Les deux hommes refusent toujours de nommer le commanditaire, invoquant la peur des représailles. "C’est pas des enfants de chœur", résume Ghelamallah A. Abdoulaye N. évoque des pressions reçues en détention : "On ne m’a pas menacé, mais j’ai reçu des contacts de l’extérieur. On m’a dit tais-toi".

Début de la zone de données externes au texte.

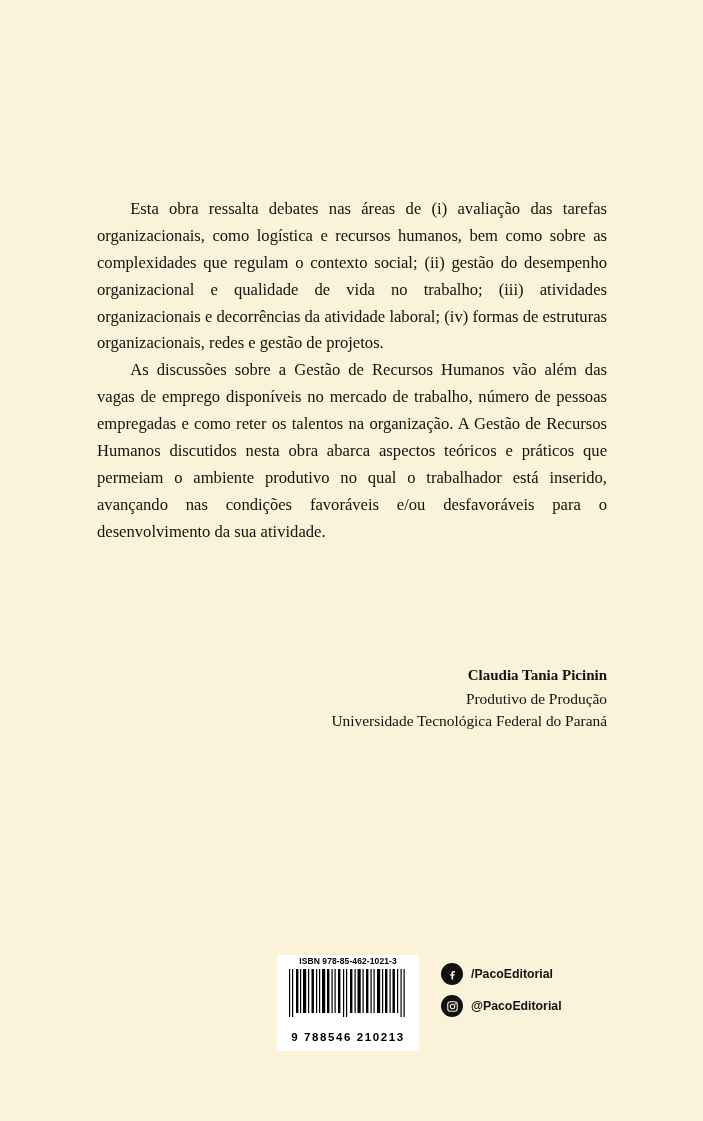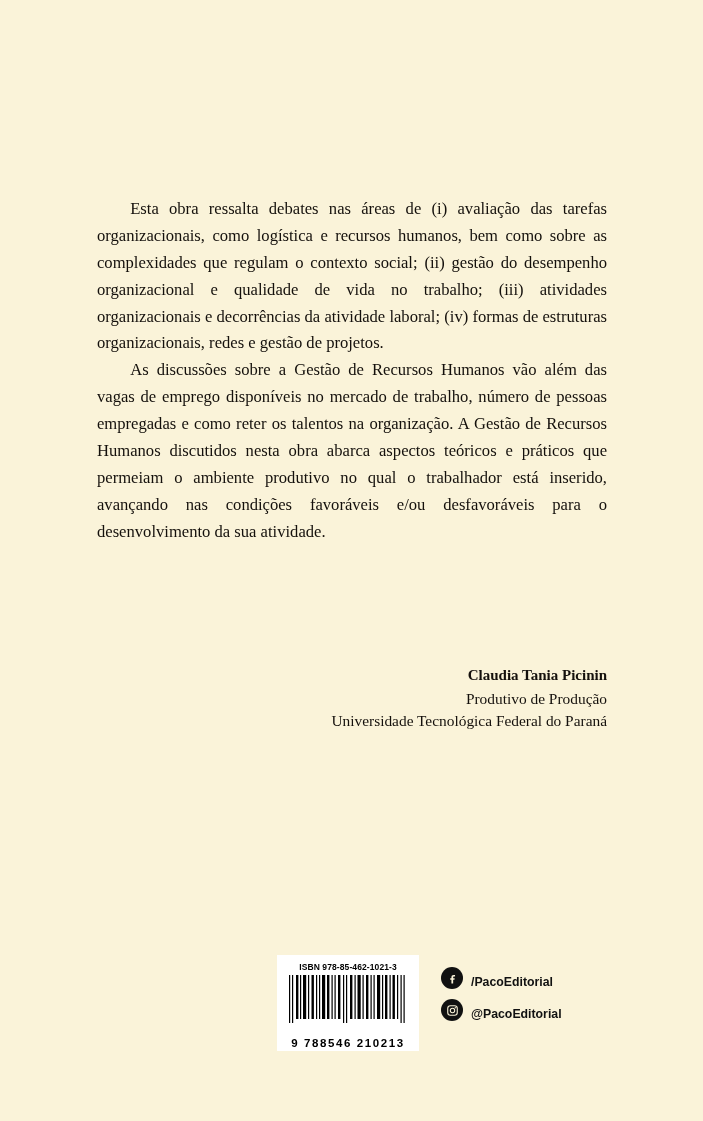"ISBN 978-85-462-1021-3" .isbn-box { padding-top: 6px -> none }
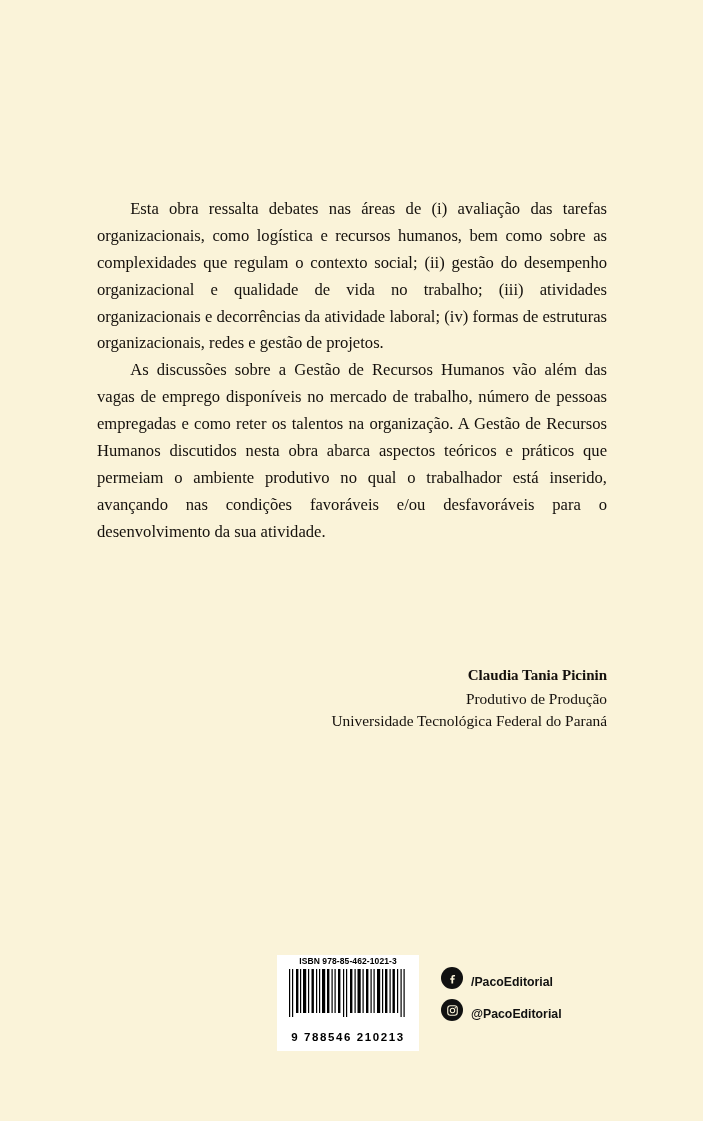"/PacoEditorial" .social-row { align-items: flex-end -> center }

Fait nouveau, les deux suspects affirment désormais que le commanditaire aurait lui-même participé à l’opération, tout en excluant qu’il s’agisse de Slimane K. ou Rachid H., les deux autres suspects déjà mis en examen dans cette affaire. Un certain "Jo", originaire d’Aubervilliers, qui pourrait n’être qu’un intermédiaire pour de plus gros acteurs.
Toutefois, les enquêteurs restent prudents : aucune trace d’un commanditaire n’a été retrouvée à ce stade. Deux hypothèses subsistent, celle de bijoux toujours cachés en région parisienne, ou celle d’un butin déjà exfiltré à l’étranger, avec le risque que les pierres aient été détachées et revendues séparément.